The future of AI regulation?

Every year over 700,000 people are killed by cars— they are the leading killer of those aged between 15 and 29. Millions more suffer from poor health brought on by vehicle pollution. We have rebuilt our entire landscape around cars — one writer half-joked that an alien species visiting Earth and examining the geographic layout would assume that cars were the dominant species. Cars allowed to roam free on motorways and autoroutes with humans confined to their place on tiny sidewalks and occasional crossings.

But the deal was not a hard one to make.

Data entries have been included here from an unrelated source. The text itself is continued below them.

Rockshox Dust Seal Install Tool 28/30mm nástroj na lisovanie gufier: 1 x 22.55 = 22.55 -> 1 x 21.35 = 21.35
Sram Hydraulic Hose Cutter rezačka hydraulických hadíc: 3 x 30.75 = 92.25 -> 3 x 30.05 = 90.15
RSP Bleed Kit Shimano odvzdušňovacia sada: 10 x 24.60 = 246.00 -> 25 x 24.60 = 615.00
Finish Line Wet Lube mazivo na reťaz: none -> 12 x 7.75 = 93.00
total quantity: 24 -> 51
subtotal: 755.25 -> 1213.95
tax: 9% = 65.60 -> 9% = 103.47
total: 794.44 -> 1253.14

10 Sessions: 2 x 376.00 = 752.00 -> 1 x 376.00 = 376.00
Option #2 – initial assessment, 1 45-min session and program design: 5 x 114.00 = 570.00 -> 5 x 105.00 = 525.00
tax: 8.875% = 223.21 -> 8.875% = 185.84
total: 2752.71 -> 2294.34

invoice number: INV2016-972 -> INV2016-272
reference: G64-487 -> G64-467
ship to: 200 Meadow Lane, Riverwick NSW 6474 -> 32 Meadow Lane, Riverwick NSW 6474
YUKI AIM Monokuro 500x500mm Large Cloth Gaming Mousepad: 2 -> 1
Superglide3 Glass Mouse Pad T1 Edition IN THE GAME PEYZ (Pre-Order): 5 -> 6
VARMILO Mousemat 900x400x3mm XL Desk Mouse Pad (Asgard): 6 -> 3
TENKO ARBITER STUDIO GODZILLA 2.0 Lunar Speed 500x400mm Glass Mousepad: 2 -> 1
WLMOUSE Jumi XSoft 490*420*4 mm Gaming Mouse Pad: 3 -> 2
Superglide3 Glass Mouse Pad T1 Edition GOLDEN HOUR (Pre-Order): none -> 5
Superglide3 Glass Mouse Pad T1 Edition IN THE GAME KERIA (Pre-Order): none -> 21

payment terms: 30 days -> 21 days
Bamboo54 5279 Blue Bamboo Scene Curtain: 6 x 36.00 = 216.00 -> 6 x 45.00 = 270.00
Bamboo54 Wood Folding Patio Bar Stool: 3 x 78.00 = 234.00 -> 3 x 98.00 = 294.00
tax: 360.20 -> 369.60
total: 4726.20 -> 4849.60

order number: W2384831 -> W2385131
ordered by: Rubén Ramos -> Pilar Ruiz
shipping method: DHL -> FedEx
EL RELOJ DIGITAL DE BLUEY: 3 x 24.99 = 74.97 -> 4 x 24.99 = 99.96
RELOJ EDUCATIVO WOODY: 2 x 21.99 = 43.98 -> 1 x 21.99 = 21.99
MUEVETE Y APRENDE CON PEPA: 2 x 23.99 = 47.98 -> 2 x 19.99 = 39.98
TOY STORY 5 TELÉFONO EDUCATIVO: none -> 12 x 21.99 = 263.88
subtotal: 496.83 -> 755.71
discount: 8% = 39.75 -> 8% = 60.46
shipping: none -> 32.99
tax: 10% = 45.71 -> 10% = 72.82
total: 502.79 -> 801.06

Societies that have embraced the automobile dominated the 20th Century, with the American Century almost synonymous with Henry Ford’s revolutionary new approach to generating vehicles. Cars brought freedom, economic and social, enabled supply chains of goods and people that transformed living standards and life expectancy.

Artificial Intelligence (AI), whatever the fantasies, is a long way from finding its Ford. Industrially, we are still in the early days — ex-coach builders beavering away with this fancy new propulsion system. But as AI investment accelerates this will change.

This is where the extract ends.